The ED worked very closely with lab services and radiology, says David Brown, MD, the ED's vice chairman. "These are divisions of lab services staffed by lab technicians of the department, and emergency radiology is a division of radiology," Brown says. "They staff the area and read all the imaging for us."
The other departments were happy to participate in these changes, he says. "They helped us make the changes because they saw increasing volume and needed additional machines and human capital to get turnaround time down to what we all thought would be appropriate for ED patients," Brown explains.
Don't forget those time-based metrics
No matter how crowded your ED becomes, maintain focus on the time-based metrics you have established for processes involving ST segment elevation myocardial infarction (STEMI), acute stroke, and and other critical conditions, says David Brown, MD, vice chairman of the ED at Massachusetts General Hospital in Boston.

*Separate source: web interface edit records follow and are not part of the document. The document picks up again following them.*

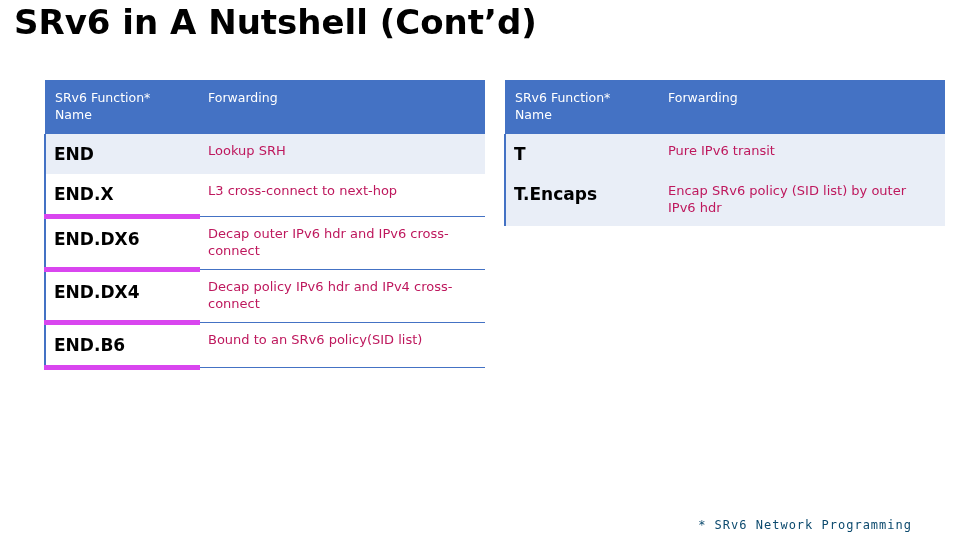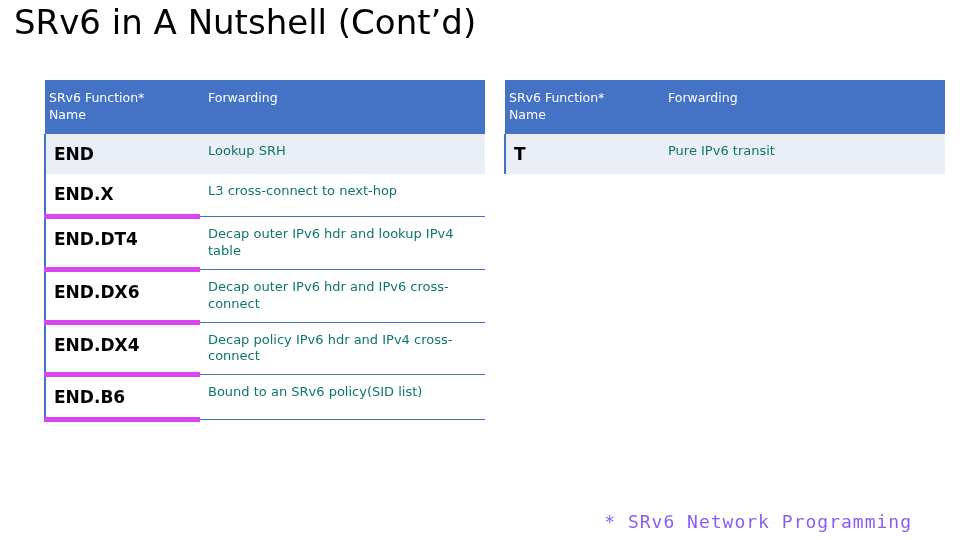"SRv6 in A Nutshell (Cont’d)" .slide-title { font-weight: normal -> bold }
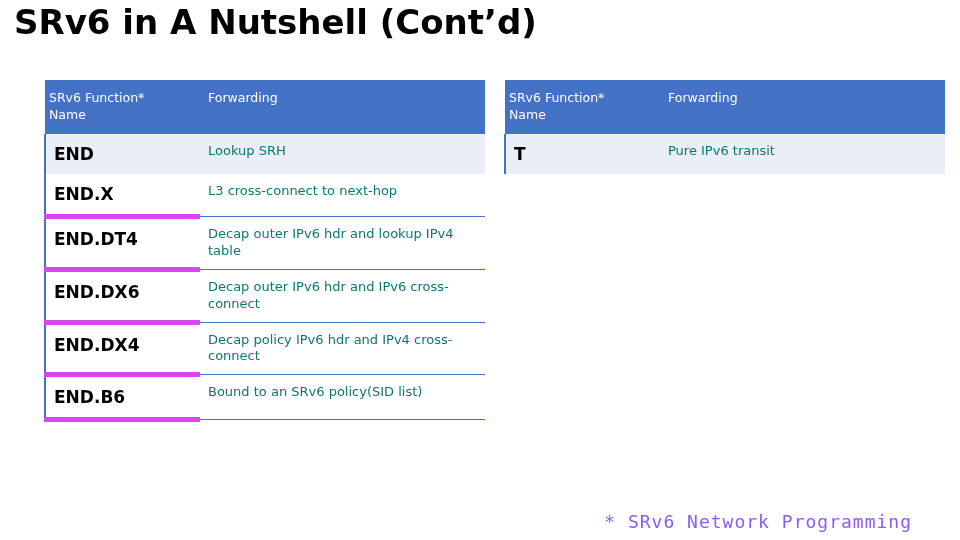"SRv6 Function*" thead th { padding: 10px 8px 10px 4px -> 10px 8px 10px 10px }
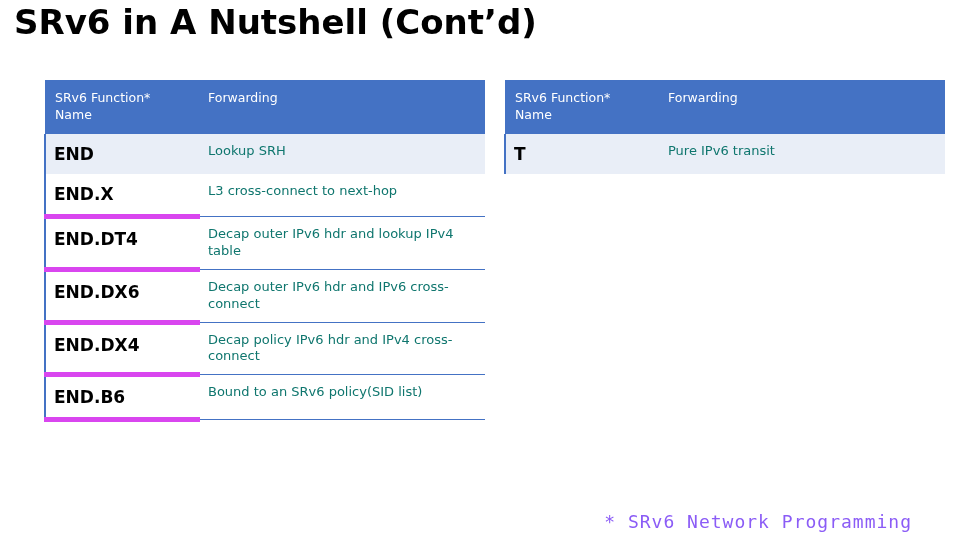"Lookup SRH" tbody td.fw { color: #0f766e -> #be185d }
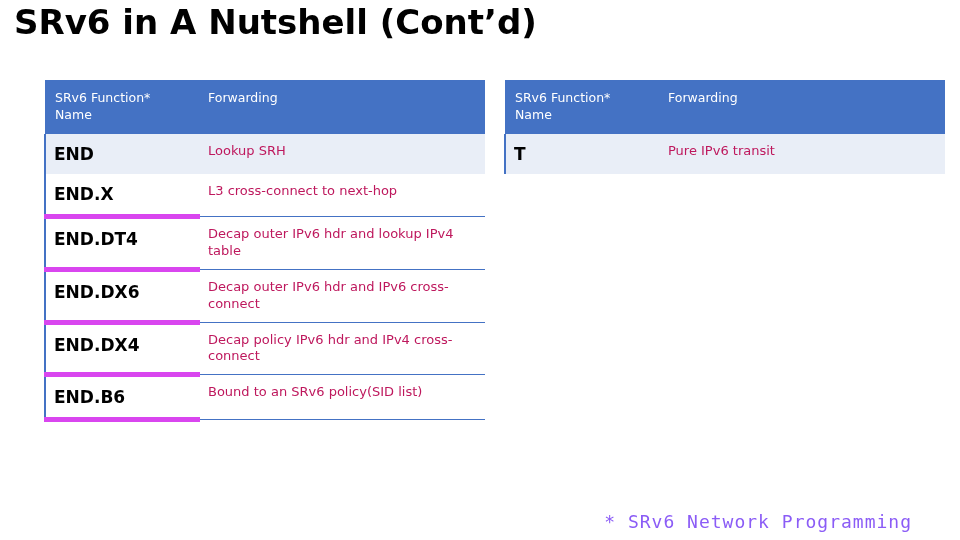"T.Encaps" tr.shade { html: none -> <tr> <td>T.Encaps</td> <td>Encap SRv6 policy (SID list) by outer IPv6 hdr</td> </tr> }
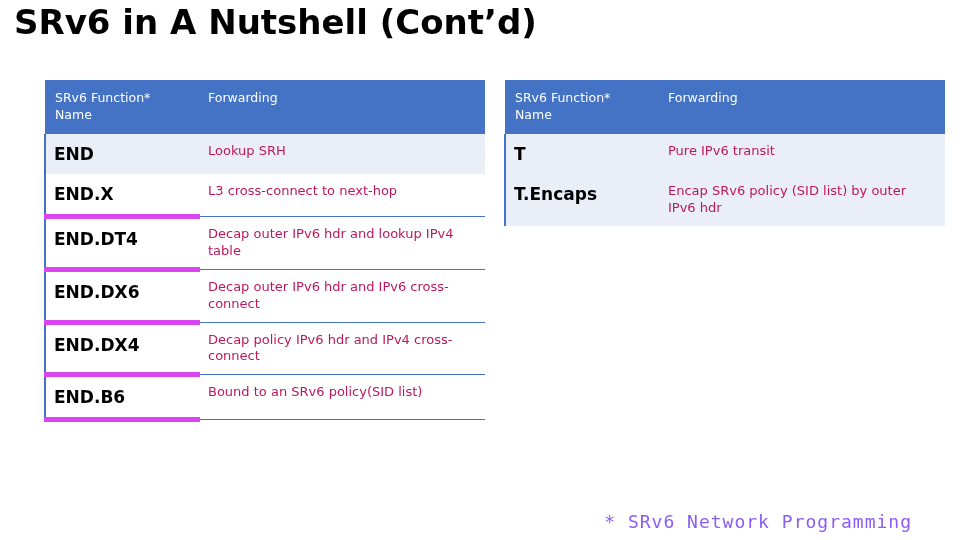"END.DT4" tr { html: <tr> <td>END.DT4</td> <td>Decap outer IPv6 hdr and lookup IPv4 table</td> </tr> -> none }
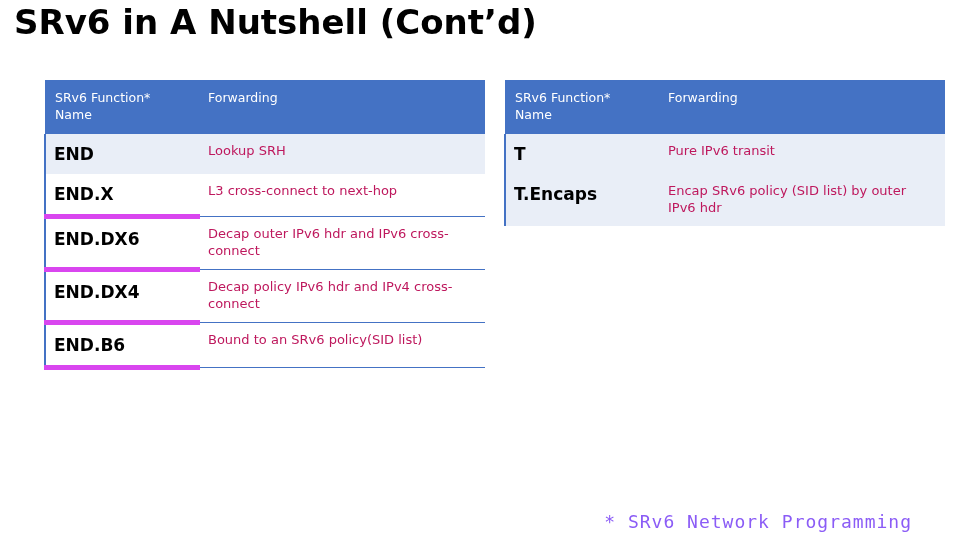"* SRv6 Network Programming" .footnote { color: #8b5cf6 -> #0c4a6e; font-size: 18px -> 12px }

"In increasingly crowded EDs, meeting these metrics is difficult, so you must build in triage and screening processes to identify those patients early," he says. So, for example, when any patient presents in the Mass General ED complaining of chest pain, shortness of breath, or similar symptoms, triage is stopped and patients are given an immediate EKG.
"If you do this, you can rapidly move patients through the process so you will be able to meet your time-based metrics while still taking care of an increasingly large number of patients," says Brown.